Popper is interested in the Demarcation of Science and Non-Science, and he builds his scientific methodology upon a foundation of falsifiability, testability, and deductive reasoning. Popper’s demand that all theories be driven by consistency represents his focus on utilizing a control in the scientific method. He suggests that “a consistent system […] divides the set of all possible statements into two: those which it contradicts and those with which it is compatible” (92). This is one of his main complaints about psychology and metaphysics. He argues that these fields do not use a control and that they utilize inductive, conventionalist practices. Rather than focusing the bulk of his work on the history and meaning of terms, he spends considerable time outlining methodology, including the need for consistency.

In addition to consistency, Popper also suggests that selected universal statements should be selected for their simplicity. Popper directly addresses the problem of simplicity in Chapter 7. Popper’s discussion of simplicity sets the groundwork for his theories on probability. One major criticism with Popper’s work connects to his failure to clearly define the term “simplicity.” Philosophers have long argued over the meaning of simplicity, especially in how it applies to scientific methodology. Some definitions of simplicity imply that it is related to the convenience of the testability; others suggest that the simplicity of the statement is directly related to the simplicity of nature. These definitions leave room for bias and circular reasoning. Popper argues that statements should be based on how much information they provide about the world. Simpler statements have a greater degree of falsifiability and, therefore, have more to say about existence and natural law.

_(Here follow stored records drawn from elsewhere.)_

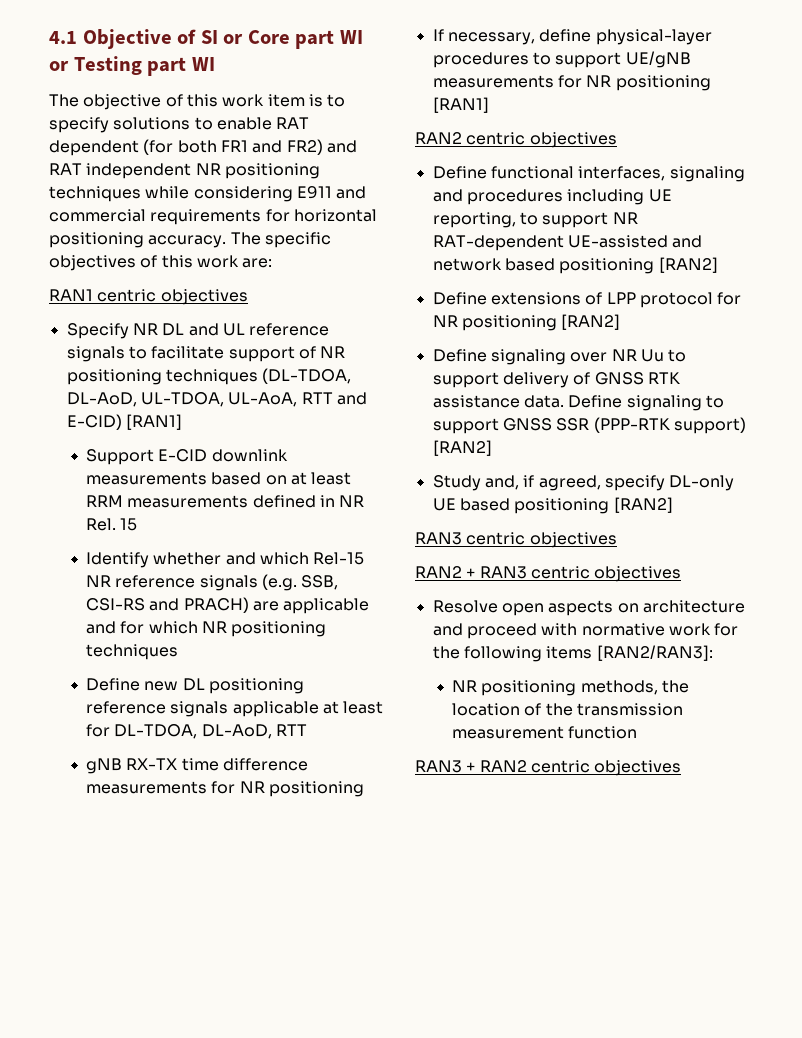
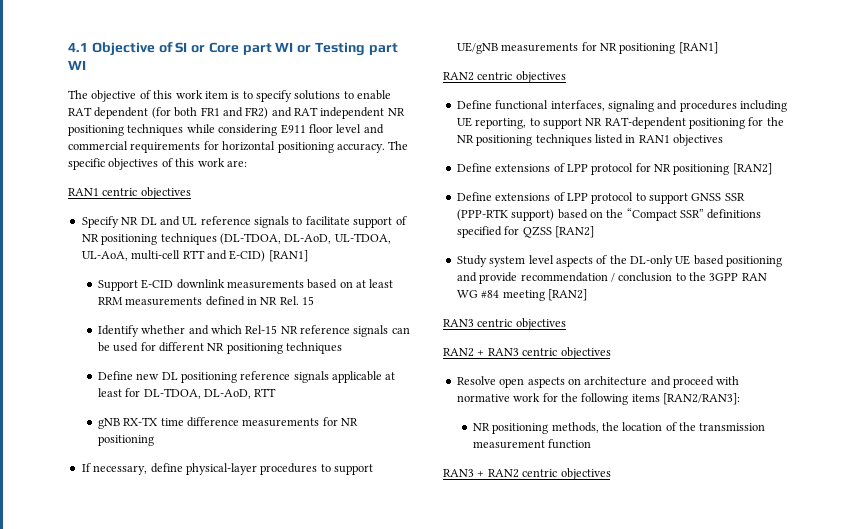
- The objective of this work item is to specify solutions to enable RAT dependent (for both FR1 and FR2) and RAT independent NR positioning techniques while considering E911 and commercial requirements for horizontal positioning accuracy.
+ The objective of this work item is to specify solutions to enable RAT dependent (for both FR1 and FR2) and RAT independent NR positioning techniques while considering E911 floor level and commercial requirements for horizontal positioning accuracy.
- Specify NR DL and UL reference signals to facilitate support of NR positioning techniques (DL-TDOA, DL-AoD, UL-TDOA, UL-AoA, RTT and E-CID) [RAN1]
+ Specify NR DL and UL reference signals to facilitate support of NR positioning techniques (DL-TDOA, DL-AoD, UL-TDOA, UL-AoA, multi-cell RTT and E-CID) [RAN1]
- Identify whether and which Rel-15 NR reference signals (e.g. SSB, CSI-RS and PRACH) are applicable and for which NR positioning techniques
+ Identify whether and which Rel-15 NR reference signals can be used for different NR positioning techniques
- Define functional interfaces, signaling and procedures including UE reporting, to support NR RAT-dependent UE-assisted and network based positioning [RAN2]
+ Define functional interfaces, signaling and procedures including UE reporting, to support NR RAT-dependent positioning for the NR positioning techniques listed in RAN1 objectives
- Define signaling over NR Uu to support delivery of GNSS RTK assistance data. Define signaling to support GNSS SSR (PPP-RTK support) [RAN2]
- Study and, if agreed, specify DL-only UE based positioning [RAN2]
+ Define extensions of LPP protocol to support GNSS SSR (PPP-RTK support) based on the “Compact SSR” definitions specified for QZSS [RAN2]
+ Study system level aspects of the DL-only UE based positioning and provide recommendation / conclusion to the 3GPP RAN WG #84 meeting [RAN2]

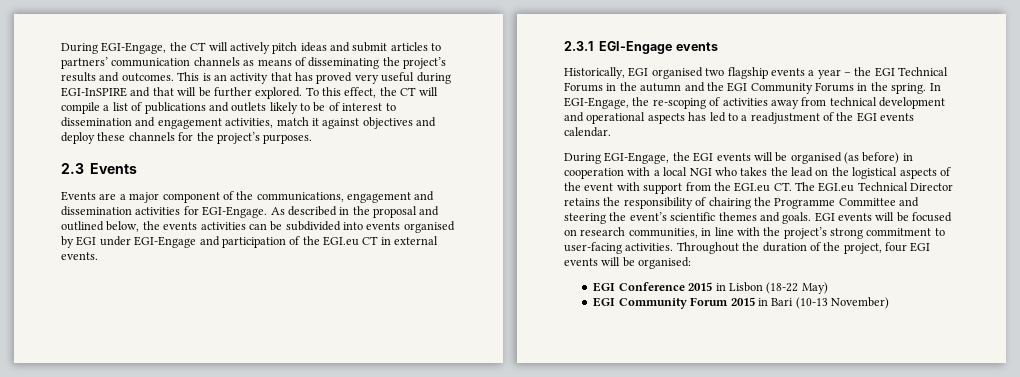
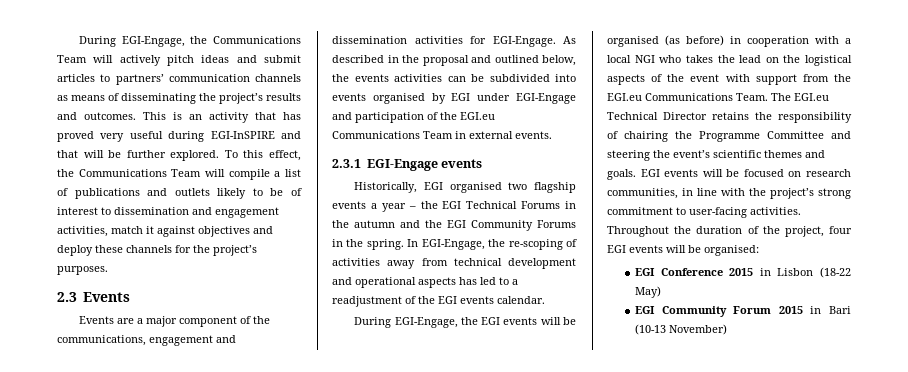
- During EGI-Engage, the CT will actively pitch ideas and submit articles to partners’ communication channels as means of disseminating the project’s results and outcomes.
+ During EGI-Engage, the Communications Team will actively pitch ideas and submit articles to partners’ communication channels as means of disseminating the project’s results and outcomes.
- To this effect, the CT will compile a list of publications and outlets likely to be of interest to dissemination and engagement activities, match it against objectives and deploy these channels for the project’s purposes.
+ To this effect, the Communications Team will compile a list of publications and outlets likely to be of interest to dissemination and engagement activities, match it against objectives and deploy these channels for the project’s purposes.
- As described in the proposal and outlined below, the events activities can be subdivided into events organised by EGI under EGI-Engage and participation of the EGI.eu CT in external events.
+ As described in the proposal and outlined below, the events activities can be subdivided into events organised by EGI under EGI-Engage and participation of the EGI.eu Communications Team in external events.
- During EGI-Engage, the EGI events will be organised (as before) in cooperation with a local NGI who takes the lead on the logistical aspects of the event with support from the EGI.eu CT. The EGI.eu Technical Director retains the responsibility of chairing the Programme Committee and steering the event’s scientific themes and goals.
+ During EGI-Engage, the EGI events will be organised (as before) in cooperation with a local NGI who takes the lead on the logistical aspects of the event with support from the EGI.eu Communications Team. The EGI.eu Technical Director retains the responsibility of chairing the Programme Committee and steering the event’s scientific themes and goals.

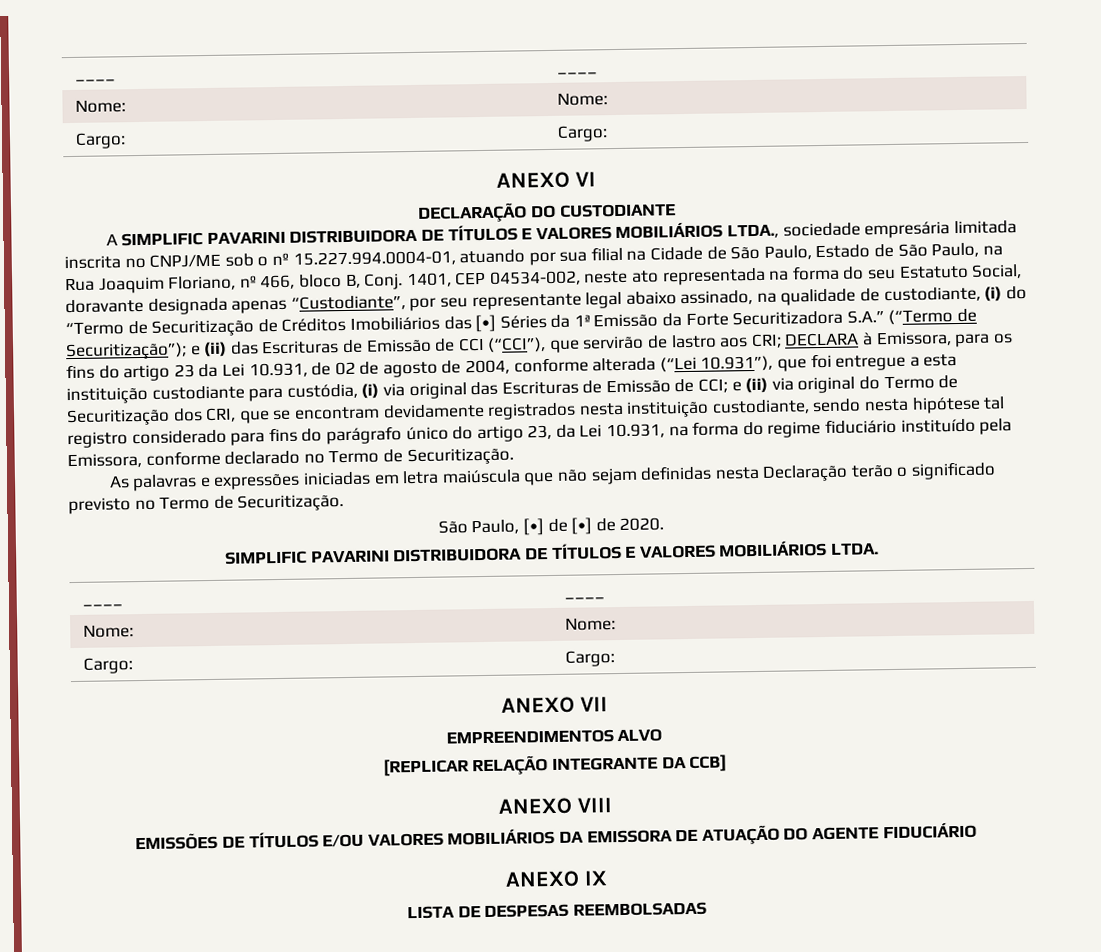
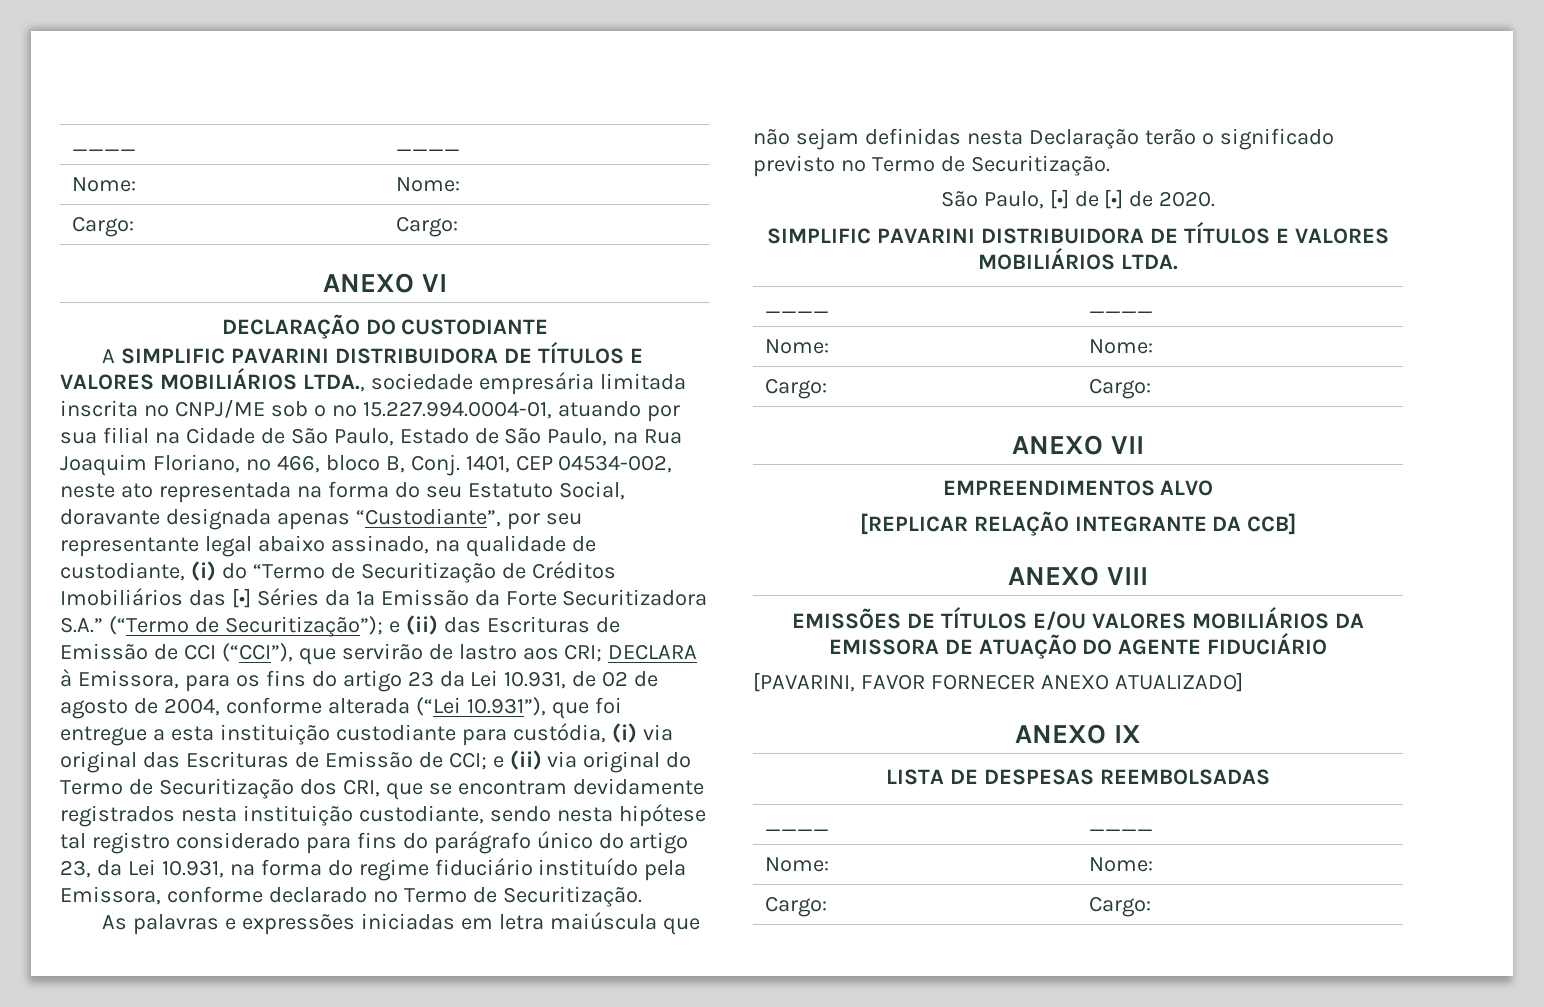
+ [PAVARINI, FAVOR FORNECER ANEXO ATUALIZADO]
  LISTA DE DESPESAS REEMBOLSADAS
+ ____ | ____
+ Nome: | Nome:
+ Cargo: | Cargo:

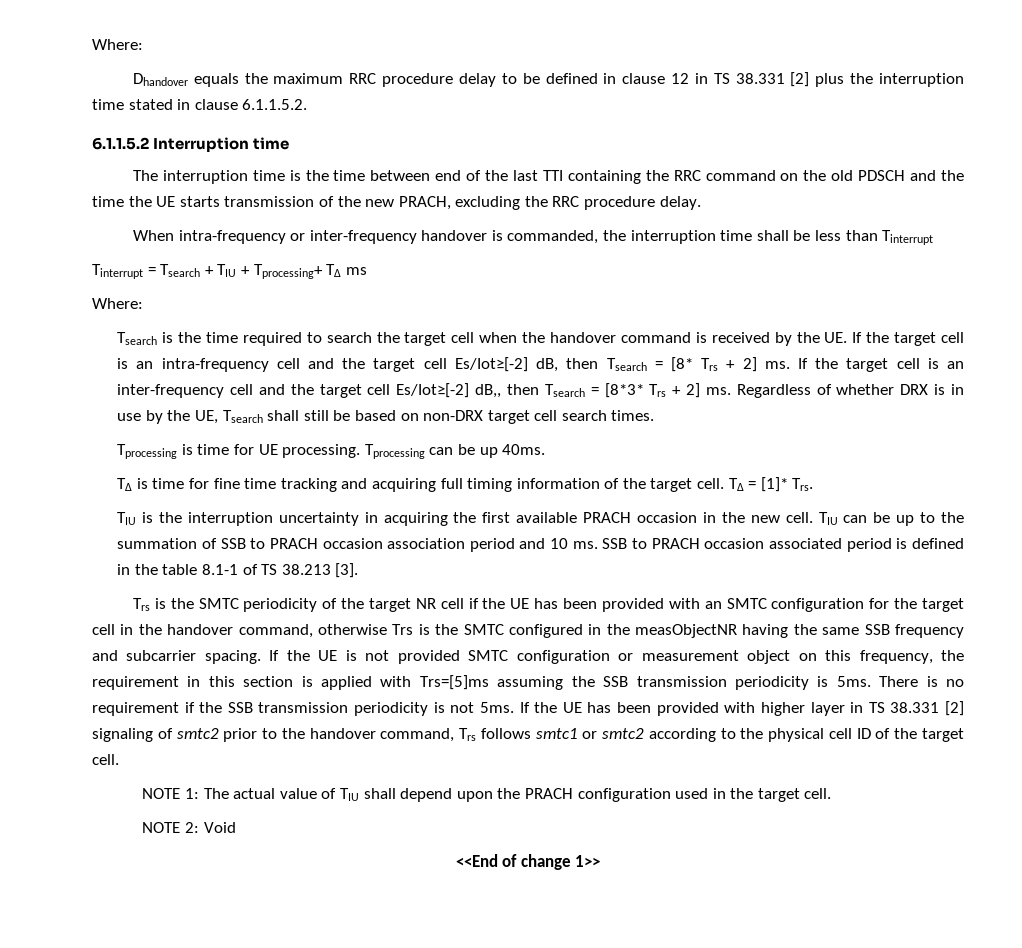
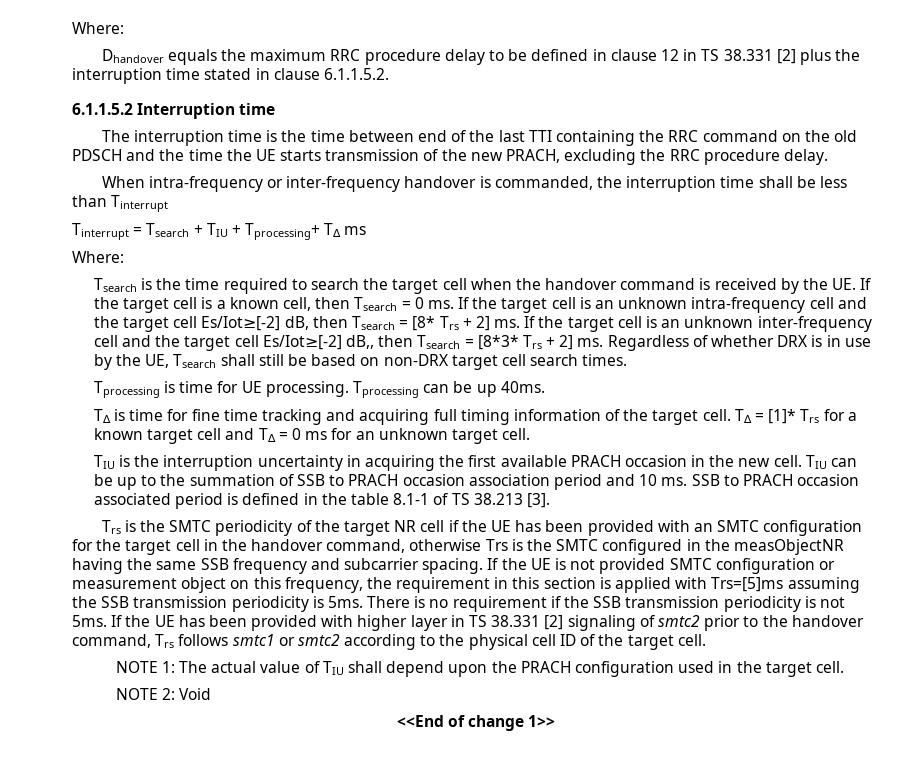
- Tsearch is the time required to search the target cell when the handover command is received by the UE. If the target cell is an intra-frequency cell and the target cell Es/Iot≥[-2] dB, then Tsearch = [8* Trs + 2] ms.
+ Tsearch is the time required to search the target cell when the handover command is received by the UE. If the target cell is a known cell, then Tsearch = 0 ms. If the target cell is an unknown intra-frequency cell and the target cell Es/Iot≥[-2] dB, then Tsearch = [8* Trs + 2] ms.
- If the target cell is an inter-frequency cell and the target cell Es/Iot≥[-2] dB,, then Tsearch = [8*3* Trs + 2] ms.
+ If the target cell is an unknown inter-frequency cell and the target cell Es/Iot≥[-2] dB,, then Tsearch = [8*3* Trs + 2] ms.
- T∆ = [1]* Trs.
+ T∆ = [1]* Trs for a known target cell and T∆ = 0 ms for an unknown target cell.

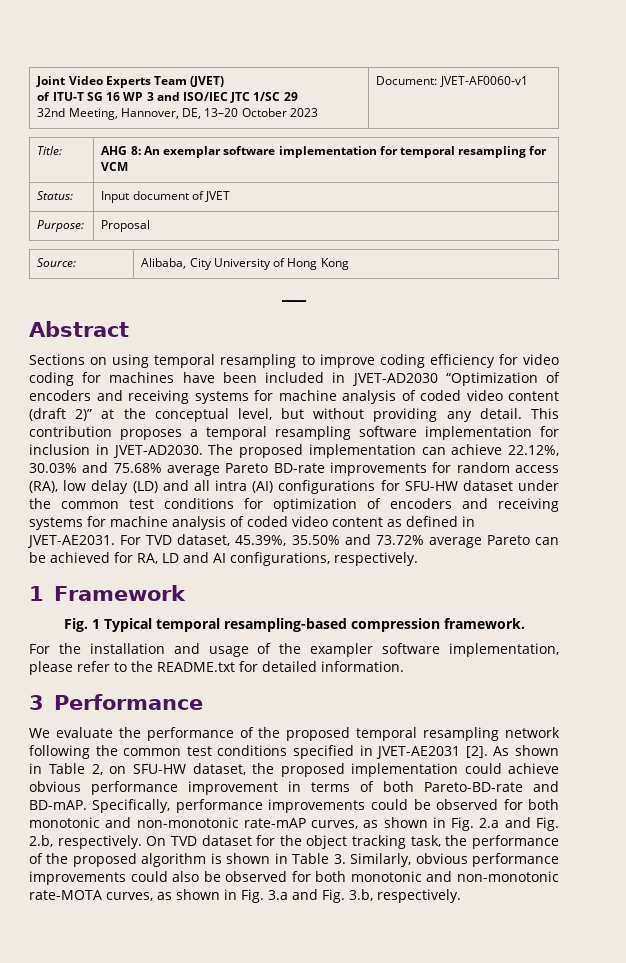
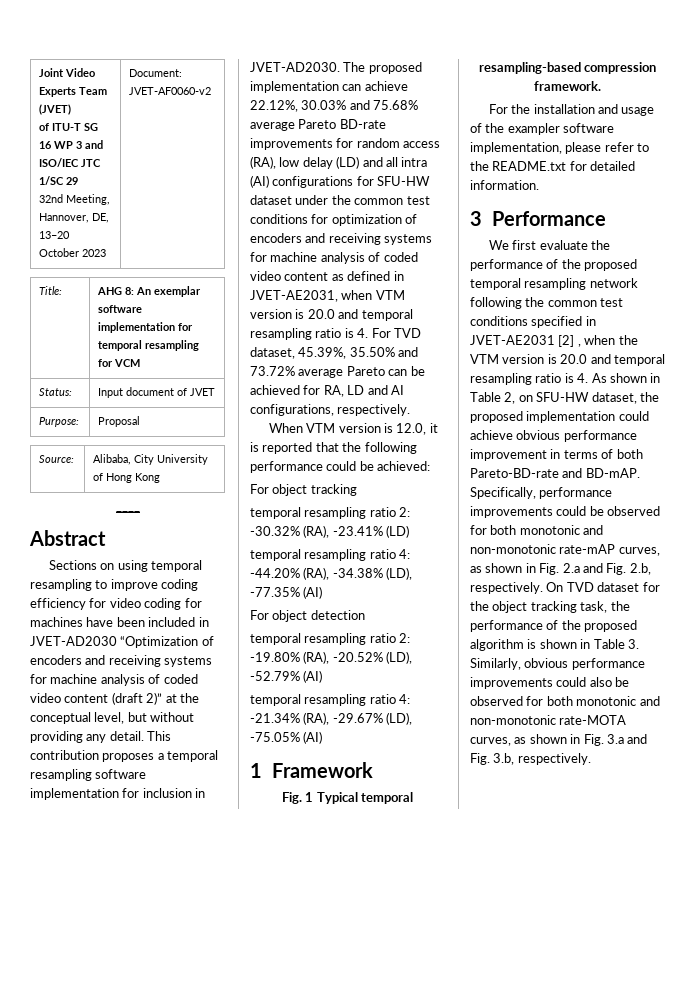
  Joint Video Experts Team (JVET)
  of ITU-T SG 16 WP 3 and ISO/IEC JTC 1/SC 29
- 32nd Meeting, Hannover, DE, 13–20 October 2023 | Document: JVET-AF0060-v1
+ 32nd Meeting, Hannover, DE, 13–20 October 2023 | Document: JVET-AF0060-v2
- The proposed implementation can achieve 22.12%, 30.03% and 75.68% average Pareto BD-rate improvements for random access (RA), low delay (LD) and all intra (AI) configurations for SFU-HW dataset under the common test conditions for optimization of encoders and receiving systems for machine analysis of coded video content as defined in JVET-AE2031. For TVD dataset, 45.39%, 35.50% and 73.72% average Pareto can be achieved for RA, LD and AI configurations, respectively.
+ The proposed implementation can achieve 22.12%, 30.03% and 75.68% average Pareto BD-rate improvements for random access (RA), low delay (LD) and all intra (AI) configurations for SFU-HW dataset under the common test conditions for optimization of encoders and receiving systems for machine analysis of coded video content as defined in JVET-AE2031, when VTM version is 20.0 and temporal resampling ratio is 4. For TVD dataset, 45.39%, 35.50% and 73.72% average Pareto can be achieved for RA, LD and AI configurations, respectively.
+ When VTM version is 12.0, it is reported that the following performance could be achieved:
+ For object tracking
+ temporal resampling ratio 2: -30.32% (RA), -23.41% (LD)
+ temporal resampling ratio 4: -44.20% (RA), -34.38% (LD), -77.35% (AI)
+ For object detection
+ temporal resampling ratio 2: -19.80% (RA), -20.52% (LD), -52.79% (AI)
+ temporal resampling ratio 4: -21.34% (RA), -29.67% (LD), -75.05% (AI)
- We evaluate the performance of the proposed temporal resampling network following the common test conditions specified in JVET-AE2031 [2]. As shown in Table 2, on SFU-HW dataset, the proposed implementation could achieve obvious performance improvement in terms of both Pareto-BD-rate and BD-mAP.
+ We first evaluate the performance of the proposed temporal resampling network following the common test conditions specified in JVET-AE2031 [2] , when the VTM version is 20.0 and temporal resampling ratio is 4. As shown in Table 2, on SFU-HW dataset, the proposed implementation could achieve obvious performance improvement in terms of both Pareto-BD-rate and BD-mAP.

Although he does not define simplicity directly, his connection between simplicity and falsifiability reflects a new way of looking at the philosophical topic.

In the traditions of philosophy and science, simplicity is placed at a higher ranking than complexity. The principle of Occam’s razor is a 14th-century theory that the simplest ideas should always be given precedence and that philosophers should avoid over-complicating concepts. Occam’s razor is best summarized as “simplest is best.” Popper believed that the simpler an idea is, the easier it will be to test it. Therefore, simpler theories, or statements, have a better chance of falsifiability. Simpler statements restrict experience and therefore increase falsifiability. Popper argues that all science should have The Aim of Falsifiability. The soundest scientific practices are those that seek to falsify rather than confirm. The simplicity of a universal statement has a direct correlation with the degree of falsifiability. The simpler an idea is, the easier it is to set up a test for falsifiability.  For Popper, this means simple statements have more to say about existence and the world. In Chapter 6 Popper reveals the various dimensions of ideas. The more points on the graph of the field of application that intersect, the more data the scientist will need to determine falsifiability, and simpler ideas have fewer intersections.

Popper’s work with simplicity has been criticized for selecting the most falsifiable hypothesis over the one with the simplest analysis. He has also been criticized for not following his own advice; some scientists believe that the hypotheses Popper chooses are not the simplest. This may be due to his failure to define simplicity for what it is, not just what it is not. Furthermore, adding details to a hypothesis may seem like it would cloud or complicate the experiment, but often these additional details help to clarify ideas and elevate simplicity.